--- INPUT MATERIAL ---
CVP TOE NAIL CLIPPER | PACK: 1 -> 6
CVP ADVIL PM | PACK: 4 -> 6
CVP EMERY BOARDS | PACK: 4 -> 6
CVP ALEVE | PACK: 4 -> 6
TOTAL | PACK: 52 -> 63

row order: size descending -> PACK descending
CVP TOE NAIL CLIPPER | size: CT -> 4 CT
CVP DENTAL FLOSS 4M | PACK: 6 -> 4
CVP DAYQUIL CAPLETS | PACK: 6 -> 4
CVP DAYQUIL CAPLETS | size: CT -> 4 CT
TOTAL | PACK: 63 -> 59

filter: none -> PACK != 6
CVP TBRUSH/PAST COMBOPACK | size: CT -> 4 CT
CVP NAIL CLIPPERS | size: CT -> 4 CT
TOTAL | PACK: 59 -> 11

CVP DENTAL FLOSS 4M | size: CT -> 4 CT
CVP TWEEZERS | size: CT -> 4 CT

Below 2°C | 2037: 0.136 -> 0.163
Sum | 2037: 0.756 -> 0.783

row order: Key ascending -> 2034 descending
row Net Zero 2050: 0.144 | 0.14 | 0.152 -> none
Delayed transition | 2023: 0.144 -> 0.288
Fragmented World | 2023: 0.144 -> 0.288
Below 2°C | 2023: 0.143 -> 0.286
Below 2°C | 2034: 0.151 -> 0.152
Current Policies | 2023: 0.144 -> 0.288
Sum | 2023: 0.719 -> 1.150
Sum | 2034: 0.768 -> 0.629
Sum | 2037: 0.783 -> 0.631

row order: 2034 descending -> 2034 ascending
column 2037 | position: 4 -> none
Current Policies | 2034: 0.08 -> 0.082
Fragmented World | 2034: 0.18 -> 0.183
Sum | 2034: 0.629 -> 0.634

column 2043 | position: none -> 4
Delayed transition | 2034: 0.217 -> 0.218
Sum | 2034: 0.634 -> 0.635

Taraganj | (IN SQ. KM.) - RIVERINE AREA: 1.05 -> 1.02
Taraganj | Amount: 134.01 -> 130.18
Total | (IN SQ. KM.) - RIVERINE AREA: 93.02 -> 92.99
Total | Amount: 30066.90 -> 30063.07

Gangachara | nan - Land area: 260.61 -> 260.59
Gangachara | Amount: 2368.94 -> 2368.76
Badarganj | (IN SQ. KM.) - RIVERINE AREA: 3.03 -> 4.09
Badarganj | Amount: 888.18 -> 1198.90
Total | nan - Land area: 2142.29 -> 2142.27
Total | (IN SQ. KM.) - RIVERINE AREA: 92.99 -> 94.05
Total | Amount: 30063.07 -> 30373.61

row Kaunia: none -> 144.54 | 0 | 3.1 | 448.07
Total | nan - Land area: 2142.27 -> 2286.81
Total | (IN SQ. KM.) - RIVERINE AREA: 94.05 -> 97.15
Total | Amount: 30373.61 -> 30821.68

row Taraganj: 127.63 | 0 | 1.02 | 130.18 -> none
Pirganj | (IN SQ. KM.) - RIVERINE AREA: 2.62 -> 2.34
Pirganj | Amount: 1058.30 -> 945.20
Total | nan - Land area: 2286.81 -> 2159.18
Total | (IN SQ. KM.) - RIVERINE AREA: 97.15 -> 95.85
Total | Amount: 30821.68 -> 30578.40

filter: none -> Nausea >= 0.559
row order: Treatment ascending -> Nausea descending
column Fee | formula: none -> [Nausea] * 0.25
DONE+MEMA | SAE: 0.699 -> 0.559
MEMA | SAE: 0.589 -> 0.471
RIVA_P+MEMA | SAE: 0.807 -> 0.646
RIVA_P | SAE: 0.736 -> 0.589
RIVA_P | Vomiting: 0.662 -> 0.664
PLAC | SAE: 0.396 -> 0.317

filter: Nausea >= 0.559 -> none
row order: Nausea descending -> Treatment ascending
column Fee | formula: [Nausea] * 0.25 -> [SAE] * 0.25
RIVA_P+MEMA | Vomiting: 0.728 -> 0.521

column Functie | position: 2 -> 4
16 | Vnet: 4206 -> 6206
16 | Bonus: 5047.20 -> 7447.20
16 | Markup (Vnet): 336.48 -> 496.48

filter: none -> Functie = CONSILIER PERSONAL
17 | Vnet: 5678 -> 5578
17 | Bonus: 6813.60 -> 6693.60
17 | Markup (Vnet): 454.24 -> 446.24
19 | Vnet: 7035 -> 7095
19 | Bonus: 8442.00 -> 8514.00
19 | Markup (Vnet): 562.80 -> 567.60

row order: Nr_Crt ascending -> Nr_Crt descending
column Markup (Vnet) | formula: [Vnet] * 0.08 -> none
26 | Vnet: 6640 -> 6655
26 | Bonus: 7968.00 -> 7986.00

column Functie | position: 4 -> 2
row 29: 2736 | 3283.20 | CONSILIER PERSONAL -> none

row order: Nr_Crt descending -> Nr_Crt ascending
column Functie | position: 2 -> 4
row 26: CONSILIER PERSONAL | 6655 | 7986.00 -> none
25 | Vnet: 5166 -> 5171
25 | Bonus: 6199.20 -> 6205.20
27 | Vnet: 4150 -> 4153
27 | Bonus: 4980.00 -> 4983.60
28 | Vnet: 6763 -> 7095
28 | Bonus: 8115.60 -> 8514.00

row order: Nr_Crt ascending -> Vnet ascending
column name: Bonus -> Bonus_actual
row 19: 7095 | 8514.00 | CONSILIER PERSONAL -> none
---
Where the word "DAYQUIL" is present in a line of the listing, copy that line.

CVP DAYQUIL CAPLETS | PACK: 6 -> 4
CVP DAYQUIL CAPLETS | size: CT -> 4 CT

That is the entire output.